The biggest challenge at point of care is that the configuration of EHR software is done locally at the practice or health system level rather than centrally by the EHR vendor. This means that implementing new treatments within the EHR requires practice staff to champion the change across the practice or health system’s medical and administrative staff.
To address this challenge, marketers must create material to assist customer-facing teams with resources and education to help practices optimize their EHR for treatments and documentation needed to support prior authorization (PA) from payers.

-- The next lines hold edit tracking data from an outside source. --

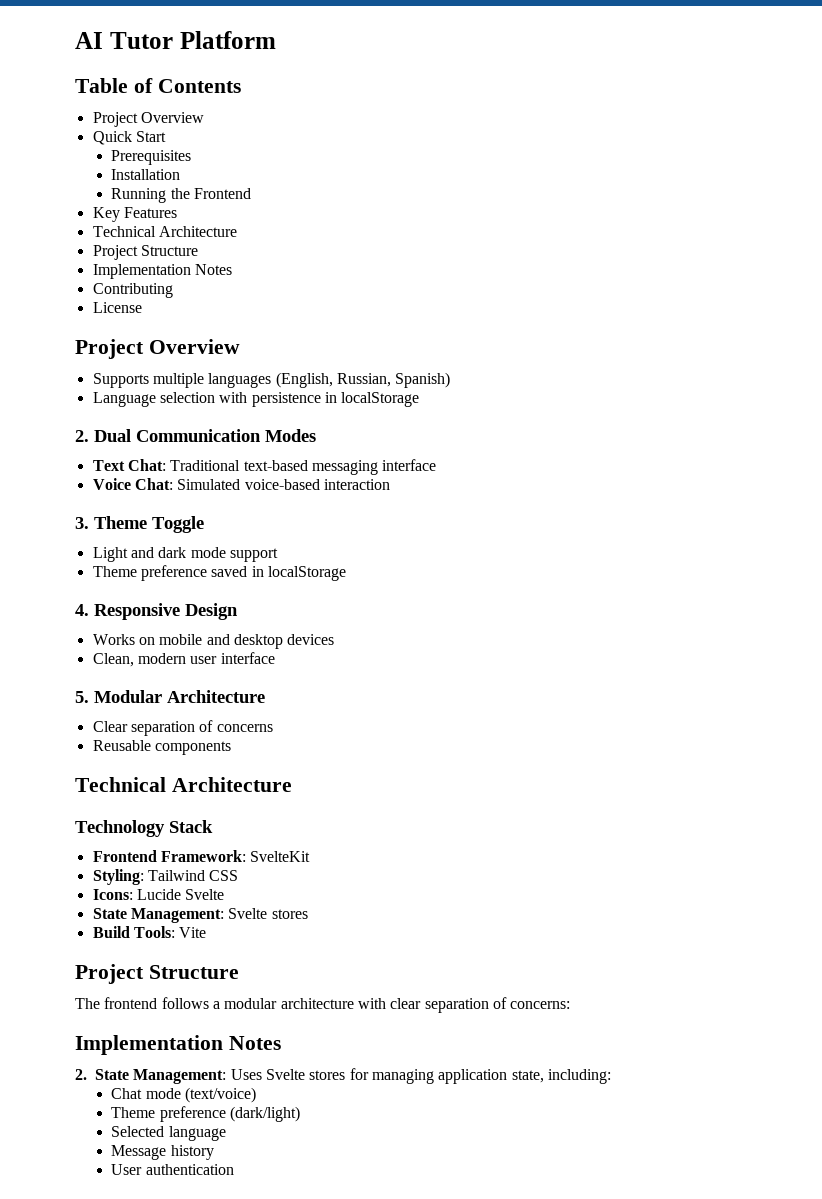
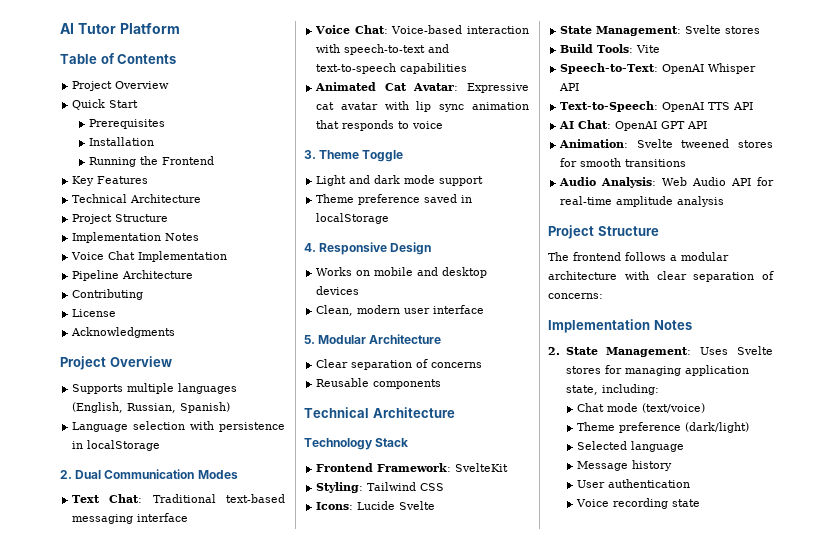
+ Voice Chat Implementation
+ Pipeline Architecture
+ Acknowledgments
- Voice Chat: Simulated voice-based interaction
+ Voice Chat: Voice-based interaction with speech-to-text and text-to-speech capabilities
+ Animated Cat Avatar: Expressive cat avatar with lip sync animation that responds to voice
+ Speech-to-Text: OpenAI Whisper API
+ Text-to-Speech: OpenAI TTS API
+ AI Chat: OpenAI GPT API
+ Animation: Svelte tweened stores for smooth transitions
+ Audio Analysis: Web Audio API for real-time amplitude analysis
+ Voice recording state

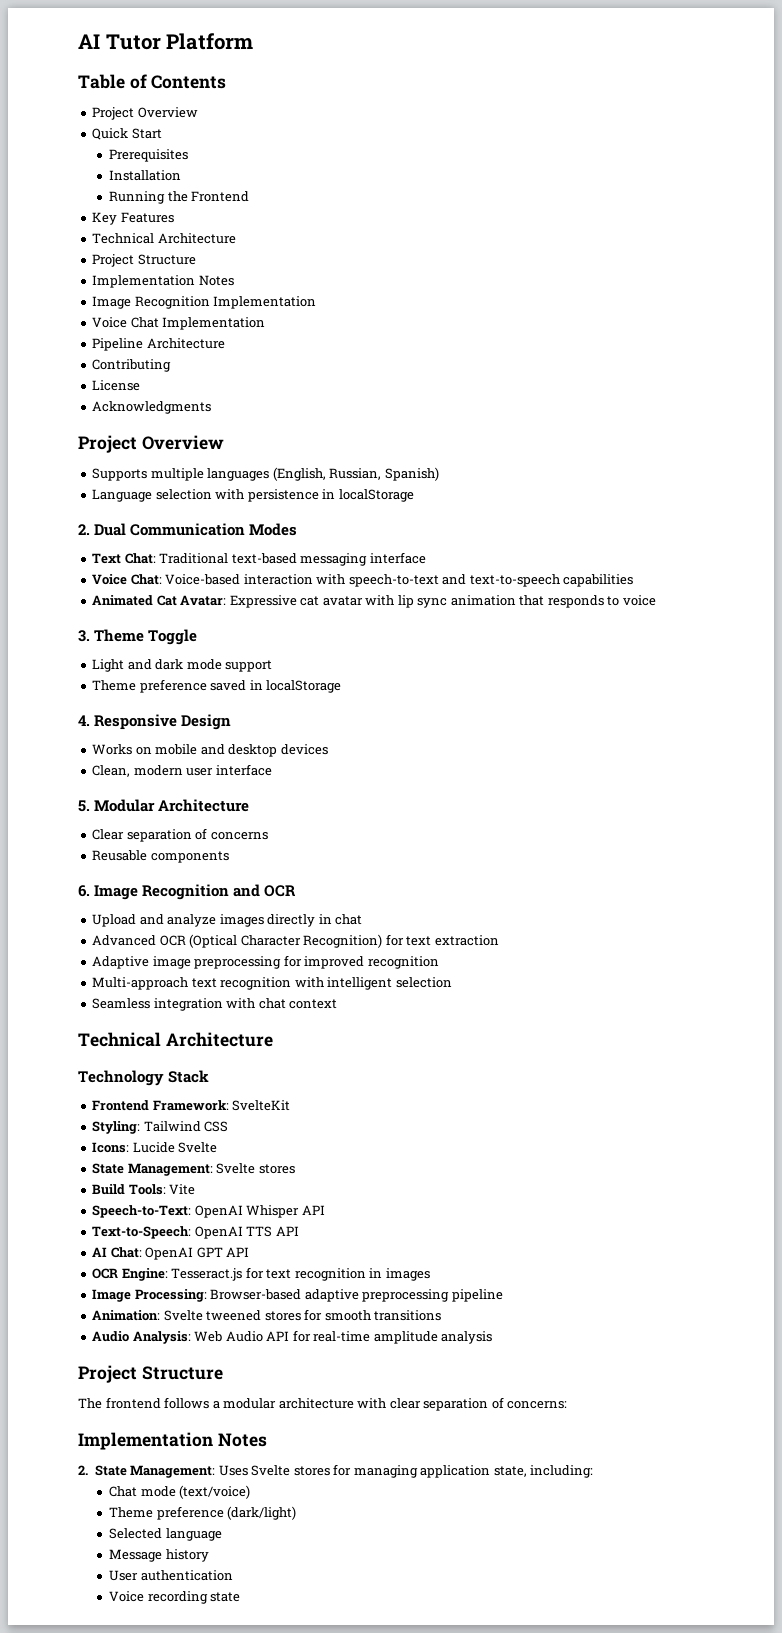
+ Image Recognition Implementation
+ 6. Image Recognition and OCR
+ Upload and analyze images directly in chat
+ Advanced OCR (Optical Character Recognition) for text extraction
+ Adaptive image preprocessing for improved recognition
+ Multi-approach text recognition with intelligent selection
+ Seamless integration with chat context
+ OCR Engine: Tesseract.js for text recognition in images
+ Image Processing: Browser-based adaptive preprocessing pipeline

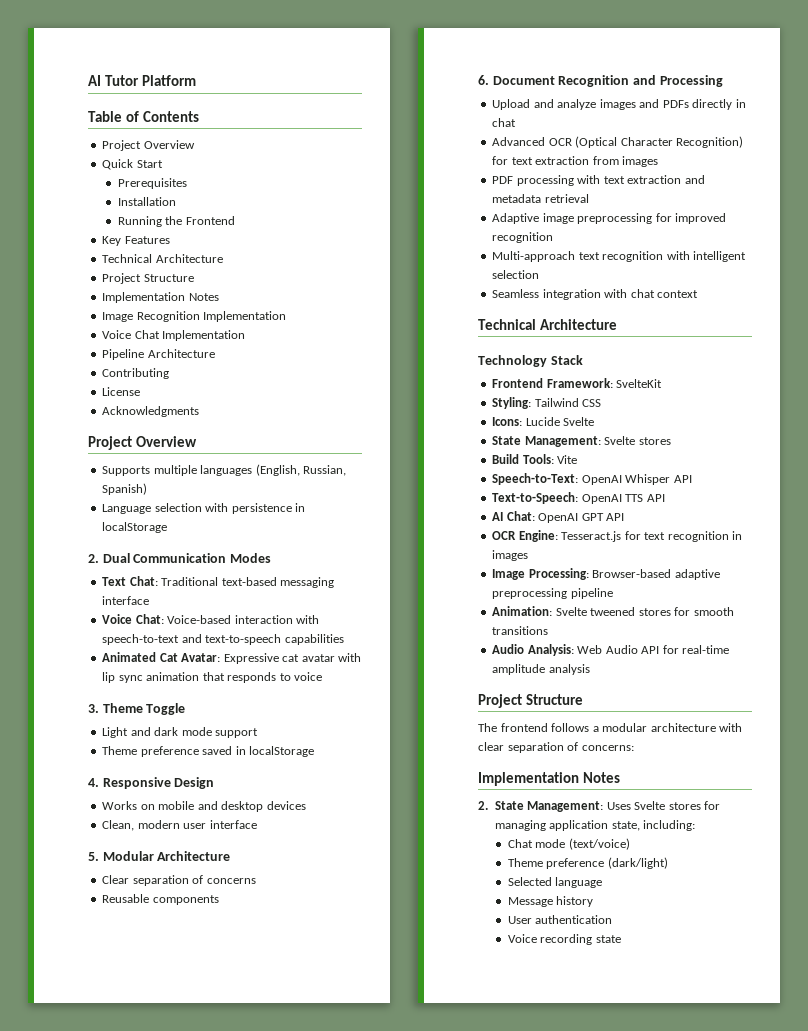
- 6. Image Recognition and OCR
+ 6. Document Recognition and Processing
- Upload and analyze images directly in chat
+ Upload and analyze images and PDFs directly in chat
- Advanced OCR (Optical Character Recognition) for text extraction
+ Advanced OCR (Optical Character Recognition) for text extraction from images
+ PDF processing with text extraction and metadata retrieval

Also coming to the point of care, in a major move, are payers who are participating more and more in drug decision making. Payers are encouraging EHR automation to support PA. Automating the physician side of PA requires added clinical discreet documentation in the EHR. To lower the burden on physicians, marketers should help practices understand the data that needs to be added to discreet fields to support PA approvals, such as the number of symptomatic patient days per month or a decline in physical or cognitive ability. Helping practices update standard documentation practices advances their ability to systematically identify approvable patients for a therapy.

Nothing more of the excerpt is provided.